:: What you are asked to do ::
The entries below are to be repeated exactly as they stand.

:: Data to use ::
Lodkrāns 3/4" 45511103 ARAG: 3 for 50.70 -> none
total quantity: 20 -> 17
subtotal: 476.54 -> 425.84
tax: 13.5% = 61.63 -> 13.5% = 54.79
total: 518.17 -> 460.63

:: Task response ::
Lodkrāns 3/4" 45511103 ARAG: 3 for 50.70 -> none
total quantity: 20 -> 17
subtotal: 476.54 -> 425.84
tax: 13.5% = 61.63 -> 13.5% = 54.79
total: 518.17 -> 460.63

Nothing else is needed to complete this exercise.